After about two hours of folding the KonMari way, I was amazed – giddy, in fact – at the possibility that this much empty space could be created! These photos will give you an idea of the effect it had on my scarves.

Scarves 1

Step 1: Moved from the drawer to a pile on the bed.

Directions: Fold lengthwise, then in halves or thirds – making adjustments as needed so that they fit vertically in your drawer

Step 2: Folded lengthwise into long strips, then again in halves or thirds. Made adjustments as needed so that they fit vertically in my drawer. They ended looking more square than rectangular.

Folding the KonMari Way

Step 3: Admired my little bundles on the bed before transferring them to the drawer. Don’t they look sweet?

Folding the KonMari way

Step 4: Oriented the thicker, fall-winter ones towards the left and the thinner, spring-summer ones towards the right.

From bureau drawers I eagerly moved to the shelves in the closet, pulling out the bulkier things and throwing them into piles on the bed: sweaters, sweatshirts, sweatpants, cargo pants. Folding these took longer for some reason and putting them away did not feel as satisfying because they disappeared into the back of the shelf.

Folding fatigue began to set in.

After I finished putting away the last item, my giddiness had faded into a blur of exhaustion. I was cooked.

As I took inventory of my progress, I was surprised (more like shocked) to discover that I was not in love with my efforts.

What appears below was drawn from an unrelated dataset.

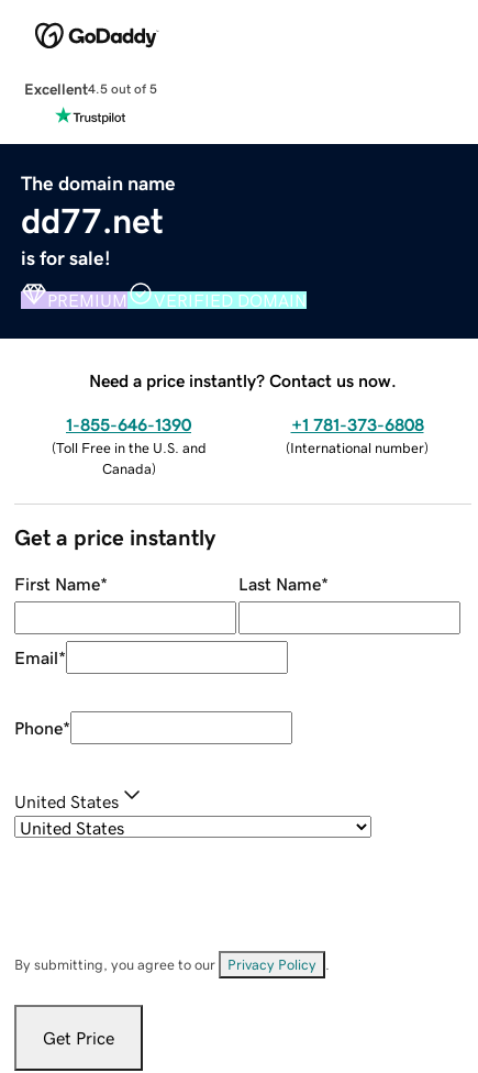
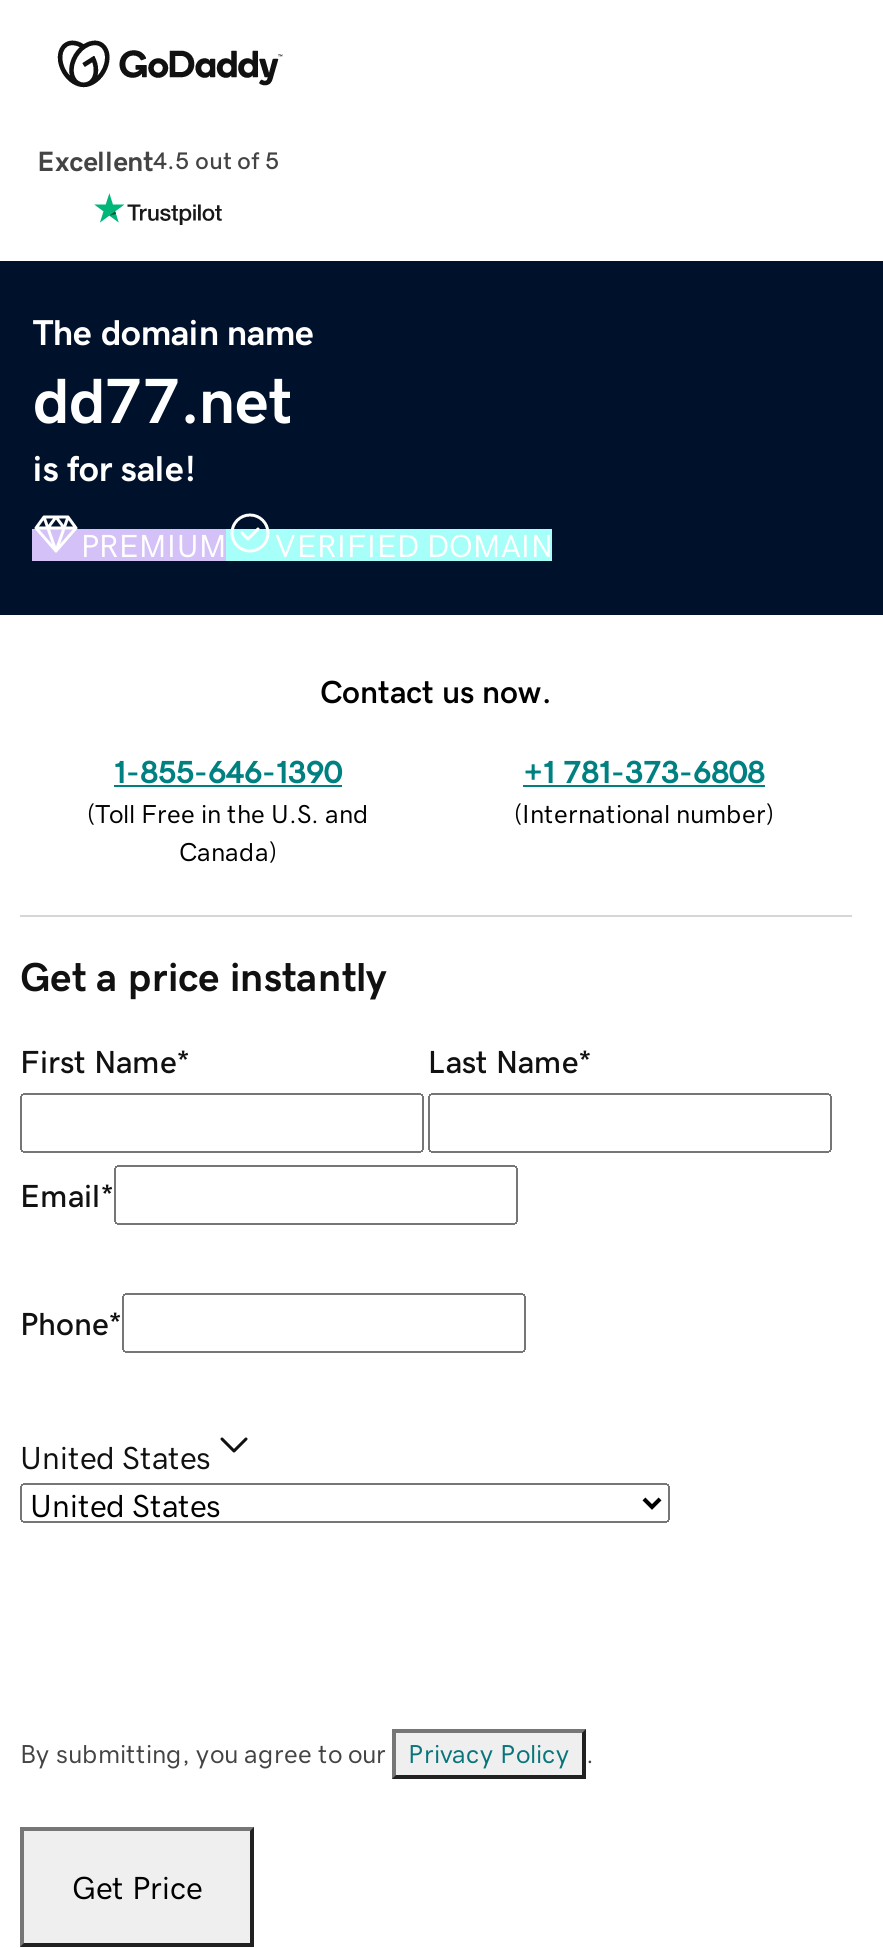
[89,371,397,389] Need a price instantly? Contact us now. -> [320,674,552,706] Contact us now.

The smaller things like scarves, underwear, and socks were not the problem. It was the larger tops and T-shirts that felt a bit rigid in their new upright envelop bundles. Though the space-making effect was dramatic, some of my clothes in the emptier drawers felt oddly more tight – like there was less breathing room – if that makes any sense. And due to their more compact size, my sweaters and sweatshirts were harder to see.

It was time to stop.

Intuitive Adjustments

All that changed the next day. I needed time to get used to, and integrate, the transformation. I also needed to make some intuitive adjustments.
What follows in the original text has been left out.